Increasing options for HER2-targeted agents prompts us to define the best neoadjuvant therapy for HER2-positive breast cancer. The agents include tyrosine kinase inhibitor lapatinib (lpnb) or monoclonal antibody pzmb, antibody-drug conjugate trastuzumab-DM1 (T-DM1), and neratinib, an HER2, HER4, and EGFR tyrosine kinase inhibitor. Lpnb is a small molecule tyrosine kinase inhibitor of the HER1 and HER2 receptors that suppresses the downstream signaling involving MAPK/Erk1/2 and P13K/Akt pathways [4]. Pzmb is a humanized monoclonal antibody that inhibits dimerization of HER2 with other HER receptors [5]. Based on the results of the CLEOPATRA trial, the combination of tzmb and pzmb with taxane has become a new first-line standard treatment for HER2-positive advanced breast cancer patients with good performance status [6].

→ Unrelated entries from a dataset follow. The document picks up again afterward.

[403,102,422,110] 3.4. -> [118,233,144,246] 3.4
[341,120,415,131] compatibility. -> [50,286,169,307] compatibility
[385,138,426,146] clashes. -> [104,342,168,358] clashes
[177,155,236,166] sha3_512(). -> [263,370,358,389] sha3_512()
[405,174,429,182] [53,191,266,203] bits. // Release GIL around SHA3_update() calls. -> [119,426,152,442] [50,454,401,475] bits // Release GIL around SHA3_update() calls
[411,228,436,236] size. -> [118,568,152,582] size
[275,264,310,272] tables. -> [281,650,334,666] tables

Although trials have been conducted to compare various treatment regimens, it remains difficult to integrate information on their relative efficacies since each trial has compared only a few treatments at one time. In 2014, we reported the results of a systematic assessment of the efficacy and safety of neoadjuvant therapies for HER2-positive breast cancer, using a network meta-analysis based on the Bayesian model, conducting direct and indirect comparisons from multiple randomized clinical trials [7]. After collecting information from a network of trials, the network meta-analysis combines both the direct and indirect evidence for the relative effectiveness of treatments and ranks them thereafter [8], [9], [10]. By indirect comparison, we can compare treatment arms which are not directly compared in clinical trials. As the complexity of the analysis supporting the clinical guidelines increase, it helps to make sound clinical decisions [11].

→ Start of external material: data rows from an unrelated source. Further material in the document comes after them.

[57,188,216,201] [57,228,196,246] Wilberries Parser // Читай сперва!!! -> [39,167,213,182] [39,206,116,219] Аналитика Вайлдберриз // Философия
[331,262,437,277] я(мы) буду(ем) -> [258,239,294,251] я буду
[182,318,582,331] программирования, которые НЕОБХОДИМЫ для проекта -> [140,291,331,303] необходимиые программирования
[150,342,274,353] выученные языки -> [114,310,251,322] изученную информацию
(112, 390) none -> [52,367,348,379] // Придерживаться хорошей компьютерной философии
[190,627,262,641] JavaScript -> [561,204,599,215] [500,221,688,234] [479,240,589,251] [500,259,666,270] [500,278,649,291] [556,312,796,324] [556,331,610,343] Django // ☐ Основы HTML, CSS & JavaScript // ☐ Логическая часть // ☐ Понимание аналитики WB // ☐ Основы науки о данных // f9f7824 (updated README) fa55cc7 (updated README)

In our previous study, we reported that the patients receiving dual-HER2 blockade treatments presented significantly better pathologic complete response (pCR) rates than those in other treatment arms, and recommended the combination of two anti-HER2 agents with chemotherapy (CT) to be the most effective treatment modality in the neoadjuvant setting for HER2-positive breast cancer [7]. Though there was no significant difference between the two dual targeting treatment arms of CT + tzmb + lpnb and CT + tzmb + pzmb, the latter was slightly more likely to be the best treatment arm in terms of pCR considering the values of ranking probability curve.

As mentioned before, NCCN Guidelines now recommend using two anti-HER2 antibodies preoperatively in selected HER2-positive breast cancer patients. Dual-HER2 blockade in a neoadjuvant setting is, therefore, getting to be more popular than it was at the time of our previous report [12]. Since our primary report, several important network meta-analysis were reported in the area of breast cancer therapy [13], [14], [15]. However, whether if dual neoadjuvant anti-HER2 antibody inhibition produce clinically significant improvements has still remained in controversy [2].

Five years after our first article search, we decided to update our analysis based on the new clinical evidence available and further verify the effectiveness of dual-HER2 blockade. We also aimed to determine if more clinical studies of neoadjuvant HER2-positive breast cancer are required, and if so, which treatment regimens require additional studies the most.